Saturday, 15 August 2020

BACH-ARCHIV LEIPZIG ACQUIRES PREVIOUSLY UNKNOWN LETTER IN THE HAND OF CARL PHILIPP EMANUEL BACH

Portrait of CPE Bach, painted
by relative Johann Philipp Bach
(1752 - 1846), himself a musician
in addition to a painter.* c. 1780
The Leipzig Bach Archive has announced the recent discovery of a written exchange between Carl Philipp Emanuel Bach (CPE/Emanuel) - the fifth child and second surviving son of Johann Sebastian and Maria Barbara Bach - and local publisher Engelhard Benjamin Schwickert.

The two-page document was authored by CPE on 4 August, 1786, just two years prior to his death. It concerns a new edition of his best-selling "Versuch über die wahre Art das Clavier zu spielen" (Essay on the True Art of Playing Keyboard Instruments).

Considered one of the most influential texts on music written during the 18th century, Emanuel's Versuch underwent a second printing just six years after its initial launch - the treatise remaining a staple of study well into the 19th century. It was even famously lauded by Clementi, Haydn and Beethoven - the latter of whom incorporated the essay into his teaching curriculum as essential reading for his star pupil Carl Czerny.


   
Above: Newly acquired letter at the Leipzig Bach Archive, penned by Carl Philipp Emanuel Bach to Leipzig publisher Engelhard Benjamin Schwickert, dated 4 August, 1786. Click on images to enlarge.  |  Bach-Archiv Leipzig


CPE's Versuch was also the first treatise of its kind which placed equal emphasis on the importance of emotional expression, which the pedagogue insisted, exists on par with technical ability: "Since a musician cannot move others unless he himself is moved," CPE famously wrote, "he must of necessity feel all of the affects that he hopes to arouse in his listeners."

The newly discovered correspondence (pictured above) is described by Dr. Peter Wollny, the director of the Leipzig Archive as a "two-page letter with extraordinary provenance...[which will] create new persepectives for scientific research." It joins an already extensive letter collection dedicated to the family of Emanuel, and marks the third letter added to the Bach-Archiv penned by the composer to Schwickert.

The manuscript made its 234-year journey home to Leipzig thanks to the support of the Beauftragte der Bundesregierung für Kultur und Medien, the American Friends of the Leipzig Bach Archive and the Los Altos, California based Packard Humanities Institute, in addition to private donors who helped finance the purchase from J.& J. Lubrano.

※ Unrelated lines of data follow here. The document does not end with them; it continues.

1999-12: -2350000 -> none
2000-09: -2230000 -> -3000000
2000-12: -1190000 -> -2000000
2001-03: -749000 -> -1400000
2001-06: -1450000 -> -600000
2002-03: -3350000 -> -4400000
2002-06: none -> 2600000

The New York-based music antiquarians had exclusively offered the institution the manuscript in 2019. 

The newly acquired document will be made available for public viewing on 27 October, 2020 in conjunction with an event held by the Leipzig Bach Archive to mark the 70th anniversary of the institution, which was founded in 1950.

For more information on this exciting discovery - including details on what is known (and surmised) concerning the manuscript's provenance - visit the Leipzig Bach Archive here.

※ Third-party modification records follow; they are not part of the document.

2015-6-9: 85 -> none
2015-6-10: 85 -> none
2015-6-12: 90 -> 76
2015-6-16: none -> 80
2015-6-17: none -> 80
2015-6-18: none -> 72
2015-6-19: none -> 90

Below: In the year the above letter was written, 72 year old Carl Philipp Emanuel Bach was busying himself in Hamburg, where he conducted at a noble charity concert for the infirm poor (the Medizinisches Armeninstitut, an association of physicians who performed their services for the impoverished at no cost).  continued below...

       

Held on Palm Sunday, 1786, Emanuel began the concert with a performance of the Credo from his father, Johann Sebastian Bach's Mass in B Minor, BWV 232, followed by two movements from Handel's Messiah ("I know that my Redeemer liveth" & “Hallelujah").  

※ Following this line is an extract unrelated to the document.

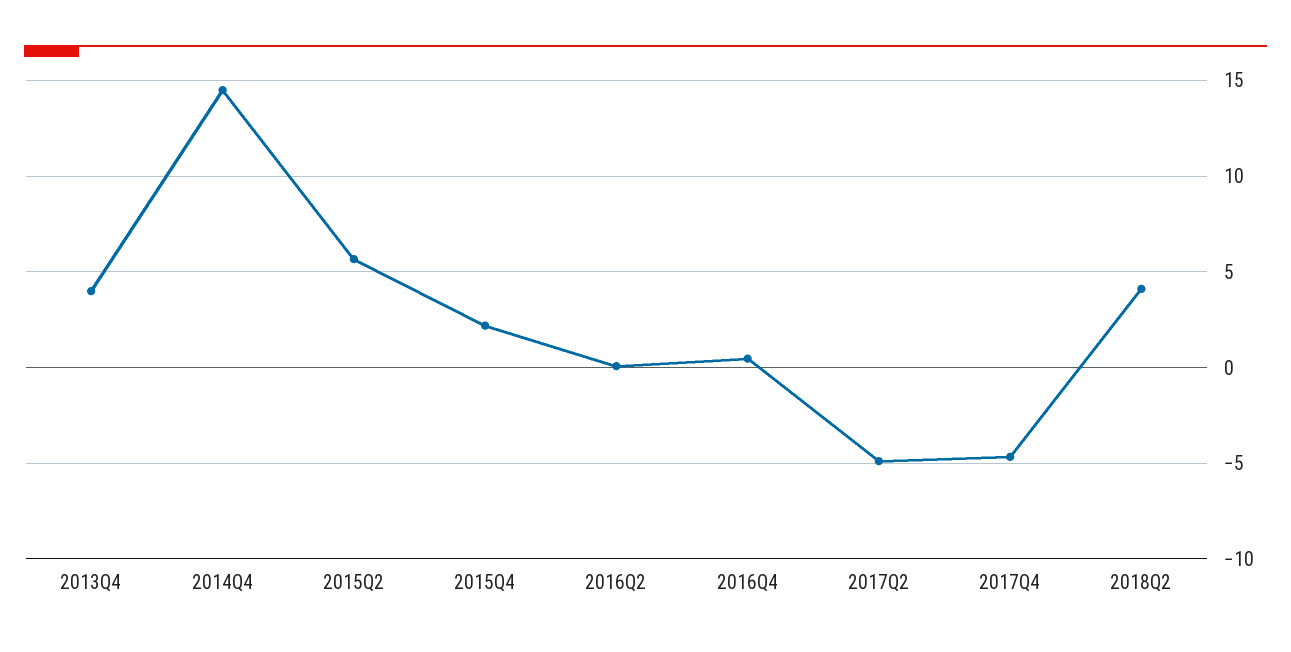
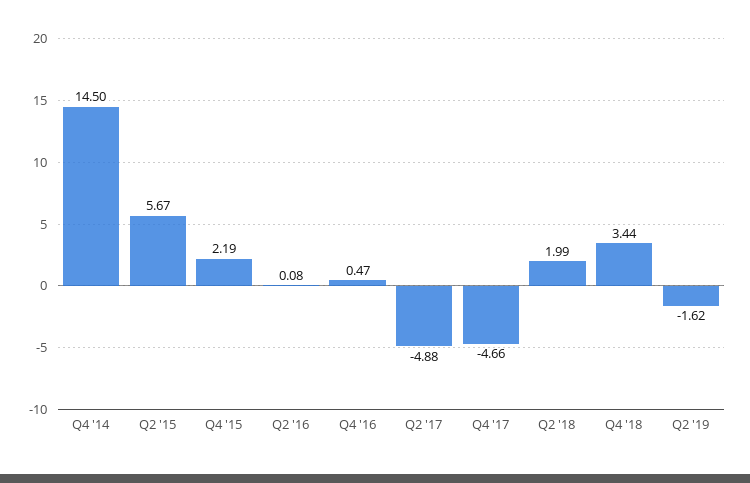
2013Q4: 4 -> none
2018Q2: 4 -> 1.99
Q4 '18: none -> 3.44
Q2 '19: none -> -1.62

Program for the 1786 charity concert led
by Carl Philipp Emanuel Bach.
| Staatsbibliothek zu Berlin
The second half of the program consisted of the composers' own works: his Symphony in D Major, Wq 183 (pub. 1780), his newly revised Magnificat in D major,  Wq 215 (1749), and the double-choir motet, heard above in two parts, "Heilig is Gott," Wq 217 (Holy is God, 1776), which borrows from the visionary experience of the Lord upon a throne as detailed in sixth chapter of the biblical Book of Isaiah. This latter motet was enthusiastically received by CPE's contemporaries, and is heard above as part of a stunning recreation of the concert at Hamburg by RIAS Kammerchor and the Akademie fur alter Musik Berlin, led by Hans-Christoph Rademann (feat. German contralto Wiebke Lehmkuhl). 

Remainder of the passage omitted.